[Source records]

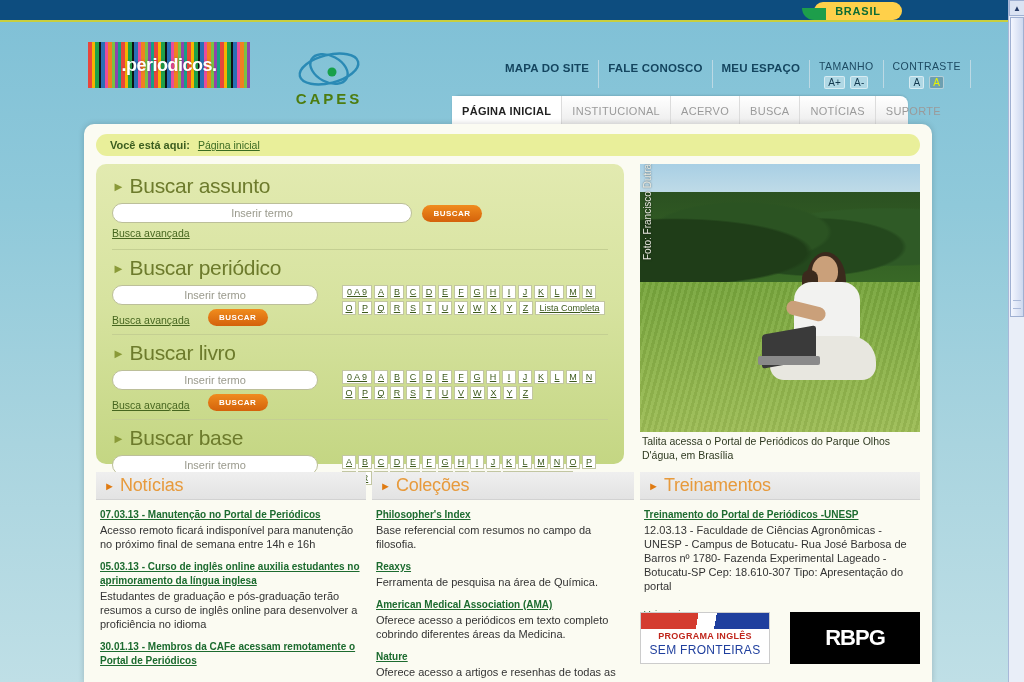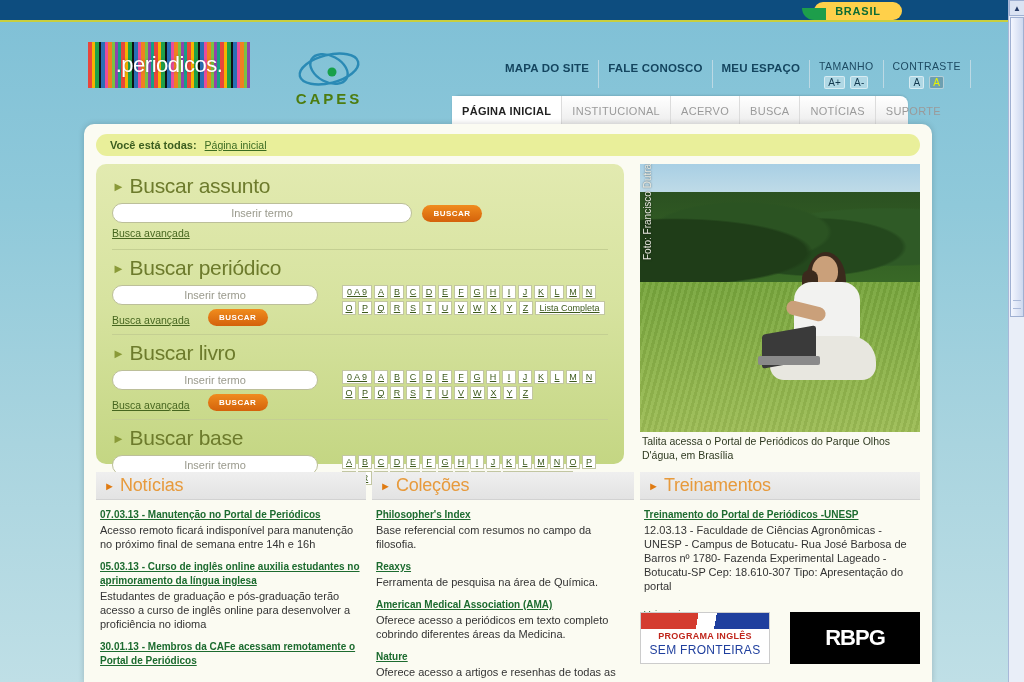--- a/index.html
+++ b/index.html
@@ -59,21 +59,21 @@
   #logo-periodicos {
     position:absolute; left:88px; top:18px; width:162px; height:46px;
     background:
       repeating-linear-gradient(90deg,
         #e8463c 0 4px,#f5b301 4px 7px,#1fa04a 7px 11px,#111 11px 13px,
         #2a6fb5 13px 17px,#e94c9b 17px 20px,#f08020 20px 24px,#7ac143 24px 27px,
         #8e44ad 27px 30px,#16a085 30px 33px);
     display:flex; align-items:center; justify-content:center;
   }
   #logo-periodicos span{
-    color:#fff; font-weight:normal; font-size:22px; letter-spacing:-.5px;
+    color:#fff; font-weight:bold; font-size:18px; letter-spacing:-.5px;
     text-shadow:0 0 3px rgba(0,0,0,.25);
     text-align:center;
   }
   #logo-capes { position:absolute; left:292px; top:26px; width:74px; height:56px;
     text-align:center; }
   #logo-capes .capes-text{ font-size:15px; font-weight:bold; color:#4d7c0f;
     letter-spacing:3px; margin-top:-2px;}
 
   
   #toplinks {
@@ -307,21 +307,21 @@
   <div class="tab">INSTITUCIONAL</div>
   <div class="tab">ACERVO</div>
   <div class="tab">BUSCA</div>
   <div class="tab">NOTÍCIAS</div>
   <div class="tab">SUPORTE</div>
 </div>
 
 <div id="card">
 
   <div id="breadcrumb">
-    <span class="lbl">Você está todas:</span>
+    <span class="lbl">Você está aqui:</span>
     <a href="#">Página inicial</a>
   </div>
 
   <div id="searchpanel">
 
     
     <div class="sec-title">
       <span class="arr">►</span>
       <span>Buscar assunto</span>
     </div>
@@ -500,21 +500,21 @@
       <span class="arr">►</span>
       <span class="t">Notícias</span>
     </div>
     <div class="colbody">
       <div class="entry">
         <a href="#">07.03.13 - Manutenção no Portal de Periódicos</a>
         <p>Acesso remoto ficará indisponível para manutenção no próximo final de semana entre 14h e 16h</p>
       </div>
       <div class="entry">
         <a href="#">05.03.13 - Curso de inglês online auxilia estudantes no aprimoramento da língua inglesa</a>
-        <p>Estudantes de graduação e pós-graduação terão acesso a curso de inglês online para desenvolver a proficiência no idioma</p>
+        <p>Estudantes de graduação e pós-graduação terão resumos a curso de inglês online para desenvolver a proficiência no idioma</p>
       </div>
       <div class="entry">
         <a href="#">30.01.13 - Membros da CAFe acessam remotamente o Portal de Periódicos</a>
       </div>
     </div>
   </div>
 
   <div class="col" id="col-colecoes">
     <div class="colhead">
       <span class="arr">►</span>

▶ PROBLEM DESCRIPTION
Each line above is to be transcribed exactly, though its pictures are not.

▶ EXERCISE SOLUTION
--- a/index.html
+++ b/index.html
@@ -59,21 +59,21 @@
   #logo-periodicos {
     position:absolute; left:88px; top:18px; width:162px; height:46px;
     background:
       repeating-linear-gradient(90deg,
         #e8463c 0 4px,#f5b301 4px 7px,#1fa04a 7px 11px,#111 11px 13px,
         #2a6fb5 13px 17px,#e94c9b 17px 20px,#f08020 20px 24px,#7ac143 24px 27px,
         #8e44ad 27px 30px,#16a085 30px 33px);
     display:flex; align-items:center; justify-content:center;
   }
   #logo-periodicos span{
-    color:#fff; font-weight:normal; font-size:22px; letter-spacing:-.5px;
+    color:#fff; font-weight:bold; font-size:18px; letter-spacing:-.5px;
     text-shadow:0 0 3px rgba(0,0,0,.25);
     text-align:center;
   }
   #logo-capes { position:absolute; left:292px; top:26px; width:74px; height:56px;
     text-align:center; }
   #logo-capes .capes-text{ font-size:15px; font-weight:bold; color:#4d7c0f;
     letter-spacing:3px; margin-top:-2px;}
 
   
   #toplinks {
@@ -307,21 +307,21 @@
   <div class="tab">INSTITUCIONAL</div>
   <div class="tab">ACERVO</div>
   <div class="tab">BUSCA</div>
   <div class="tab">NOTÍCIAS</div>
   <div class="tab">SUPORTE</div>
 </div>
 
 <div id="card">
 
   <div id="breadcrumb">
-    <span class="lbl">Você está todas:</span>
+    <span class="lbl">Você está aqui:</span>
     <a href="#">Página inicial</a>
   </div>
 
   <div id="searchpanel">
 
     
     <div class="sec-title">
       <span class="arr">►</span>
       <span>Buscar assunto</span>
     </div>
@@ -500,21 +500,21 @@
       <span class="arr">►</span>
       <span class="t">Notícias</span>
     </div>
     <div class="colbody">
       <div class="entry">
         <a href="#">07.03.13 - Manutenção no Portal de Periódicos</a>
         <p>Acesso remoto ficará indisponível para manutenção no próximo final de semana entre 14h e 16h</p>
       </div>
       <div class="entry">
         <a href="#">05.03.13 - Curso de inglês online auxilia estudantes no aprimoramento da língua inglesa</a>
-        <p>Estudantes de graduação e pós-graduação terão acesso a curso de inglês online para desenvolver a proficiência no idioma</p>
+        <p>Estudantes de graduação e pós-graduação terão resumos a curso de inglês online para desenvolver a proficiência no idioma</p>
       </div>
       <div class="entry">
         <a href="#">30.01.13 - Membros da CAFe acessam remotamente o Portal de Periódicos</a>
       </div>
     </div>
   </div>
 
   <div class="col" id="col-colecoes">
     <div class="colhead">
       <span class="arr">►</span>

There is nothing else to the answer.